Article

Decrease in birth weight in relation to maternal bone-lead burden

Department of Environmental Health , Harvard University, Cambridge, Massachusetts, United States
PEDIATRICS (Impact Factor: 5.3). 12/1997; 100(5):856-62. DOI: 10.1542/peds.100.5.856
Source: PubMed

ABSTRACT Birth weight predicts infant survival, growth, and development. Previous research suggests that low levels of fetal lead exposure, as estimated by umbilical cord blood-lead levels at birth, may have an adverse effect on birth weight. This report examines the relationship of lead levels in cord blood and maternal bone to birth weight.
Umbilical cord and maternal venous blood samples and anthropometric and sociodemographic data were obtained at delivery and 1-month postpartum.
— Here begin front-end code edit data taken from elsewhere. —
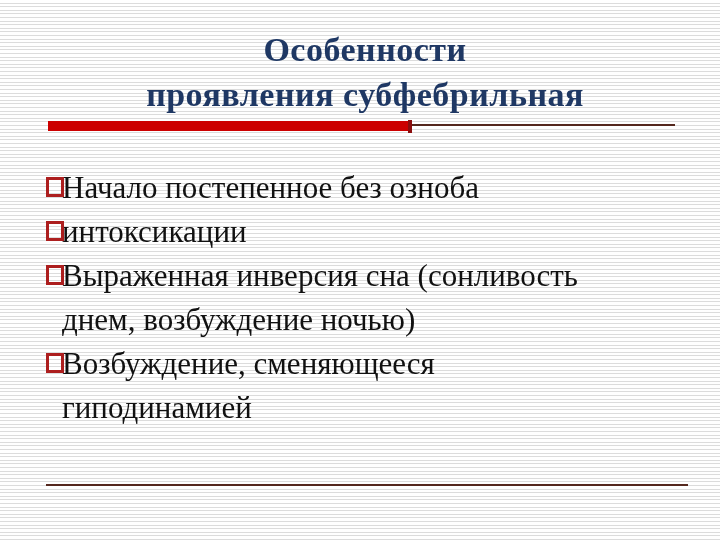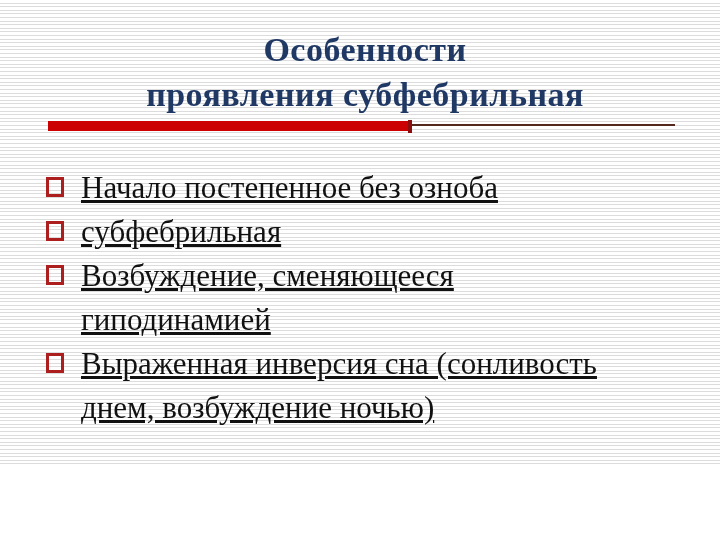"Особенности" .slide { height: 464px -> 540px }
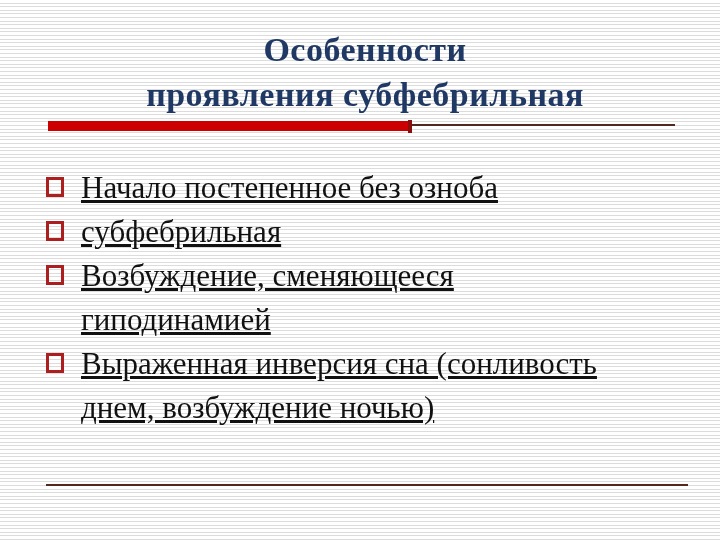"Начало постепенное без озноба" .bullets li { padding-left: 35px -> 16px; text-decoration: underline -> none }
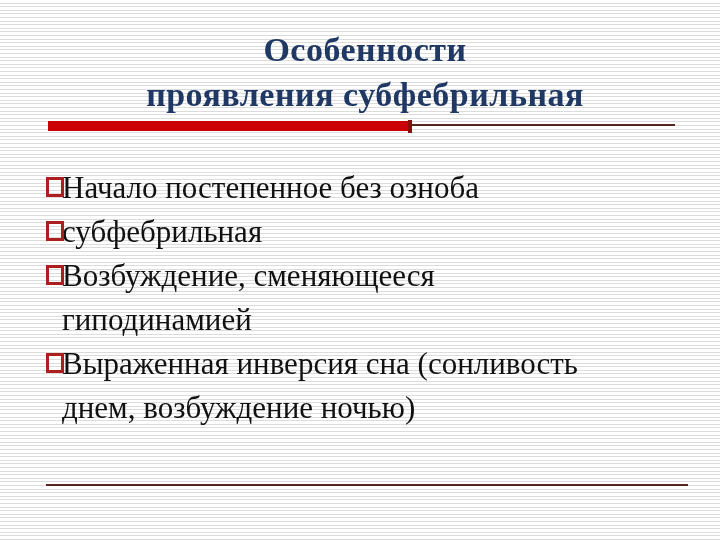"субфебрильная" div { text: субфебрильная -> интоксикации }
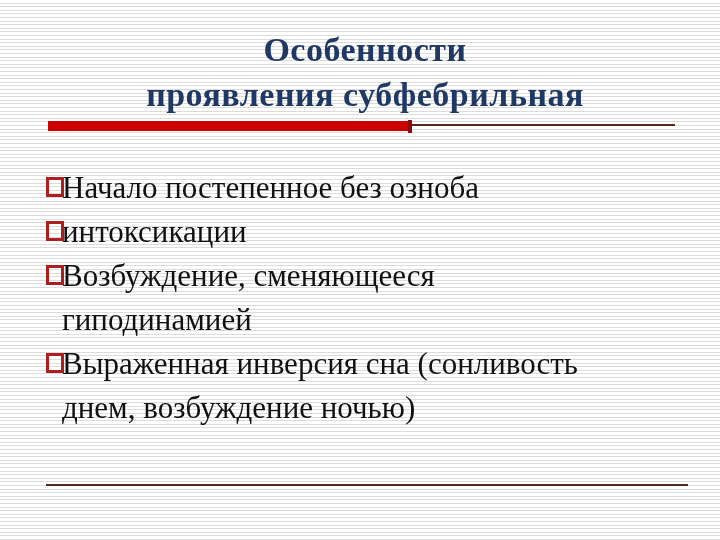"Возбуждение, сменяющееся" li { order: before "Выраженная инверсия сна (сонливость" -> after "Выраженная инверсия сна (сонливость" }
Blood-lead levels were analyzed by atomic absorption spectrophotometry. Maternal tibia and patella lead levels were determined at 1-month postpartum with use of a spot-source 109Cd K-X-ray fluorescence instrument. The relationship between birth weight and lead burden was evaluated by multiple regression with control of known determinants of size at birth.
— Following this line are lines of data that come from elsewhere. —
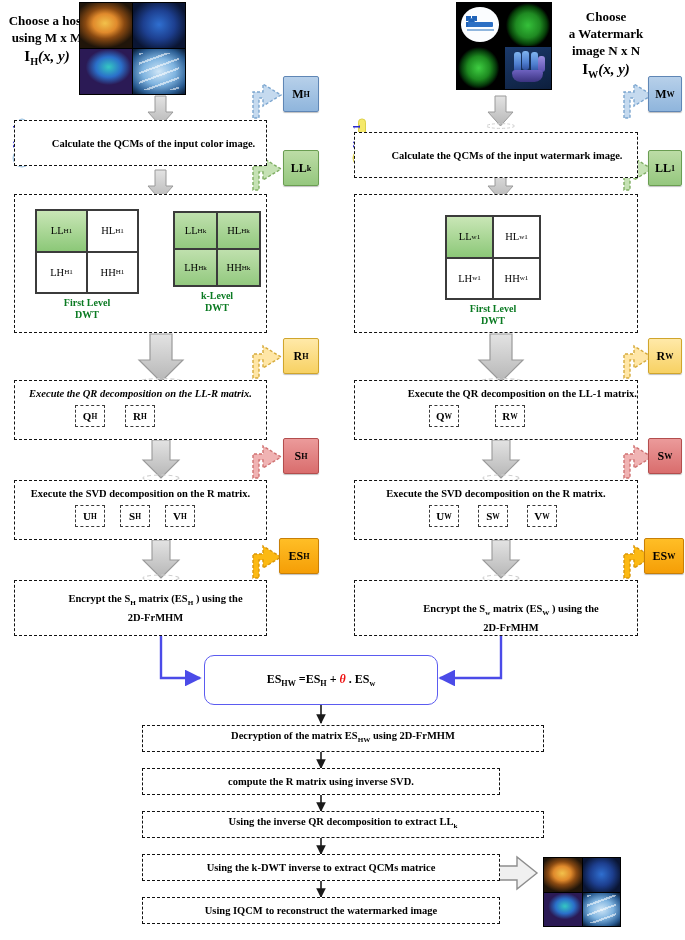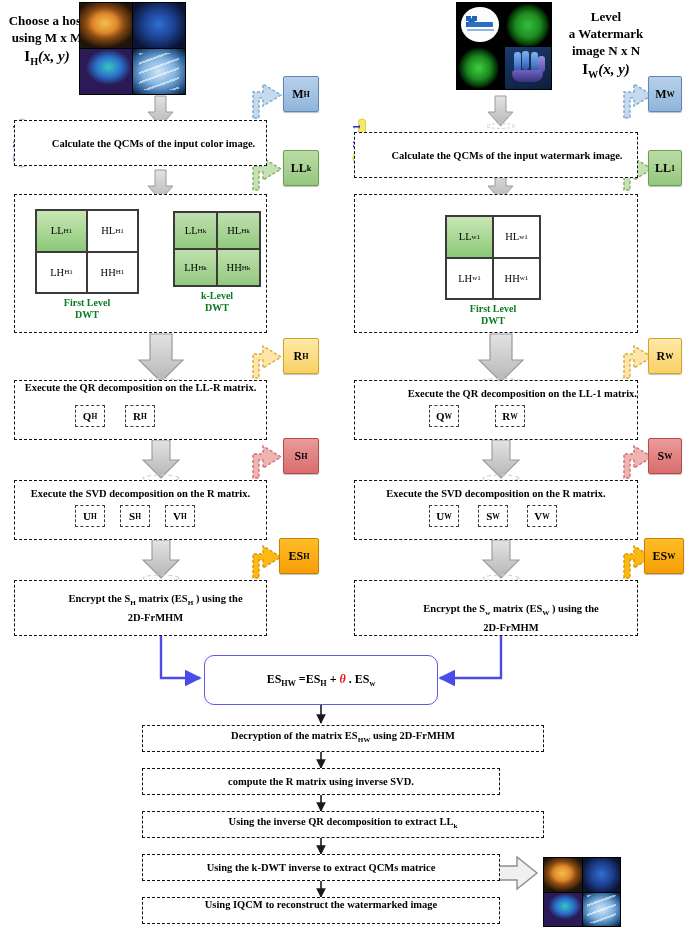"Level" div { text: Level -> Choose }
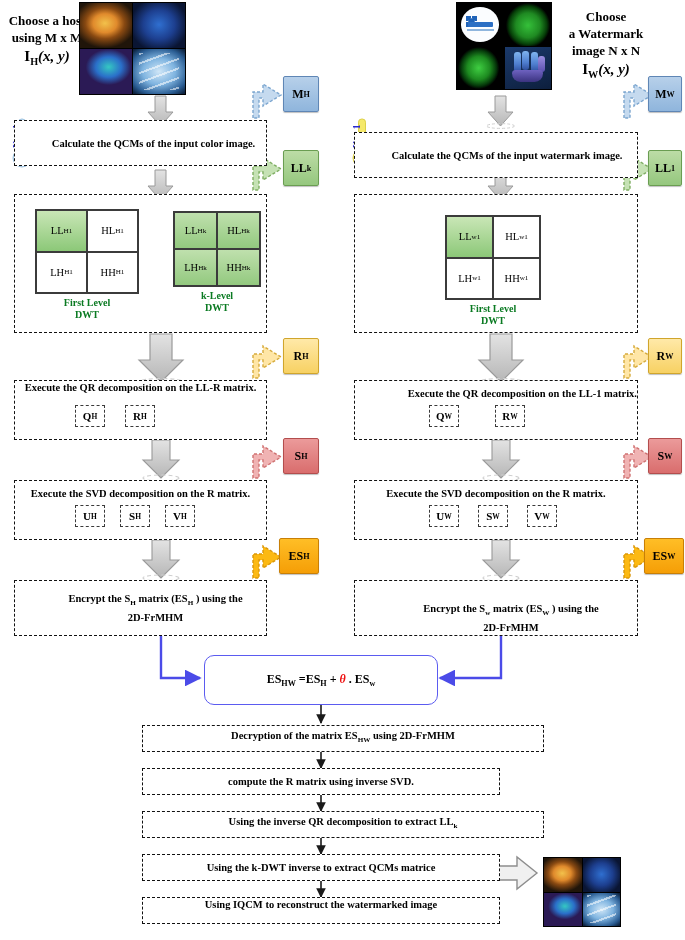"Execute the QR decomposition on the LL-R" div.stage-txt { font-style: none -> italic; margin-top: none -> 6px }
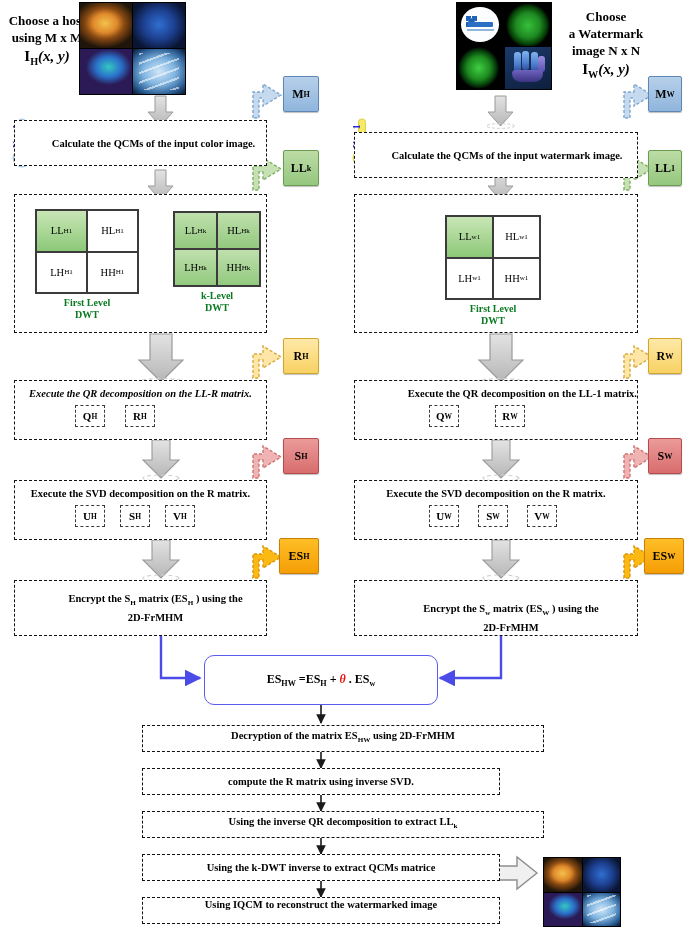"Using IQCM to reconstruct the" div.abs { align-items: flex-start -> center }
Data on all variables of interest were obtained for 272 mother-infant pairs. After adjustment for other determinants of birth weight, tibia lead was the only lead biomarker clearly related to birth weight. The decline in birth weight associated to increments in tibia lead was nonlinear and accelerated at the highest tibia lead quartile. In the upper quartile, neonates were on average, 156 grams lighter than those in the lowest quartile. Other significant birth weight predictors included maternal nutritional status, parity, education, gestational age, and smoking during pregnancy.
Our results indicate that bone-lead burden is inversely related to birth weight. Taken together with other research indicating that lead can mobilize from bone into plasma without detectable changes in whole blood lead, these findings suggest that bone lead might be a better biomarker than blood lead. Because lead remains in bone for years to decades, mobilization of bone lead during pregnancy may pose a significant fetal exposure with health consequences, long after maternal external lead exposure has declined.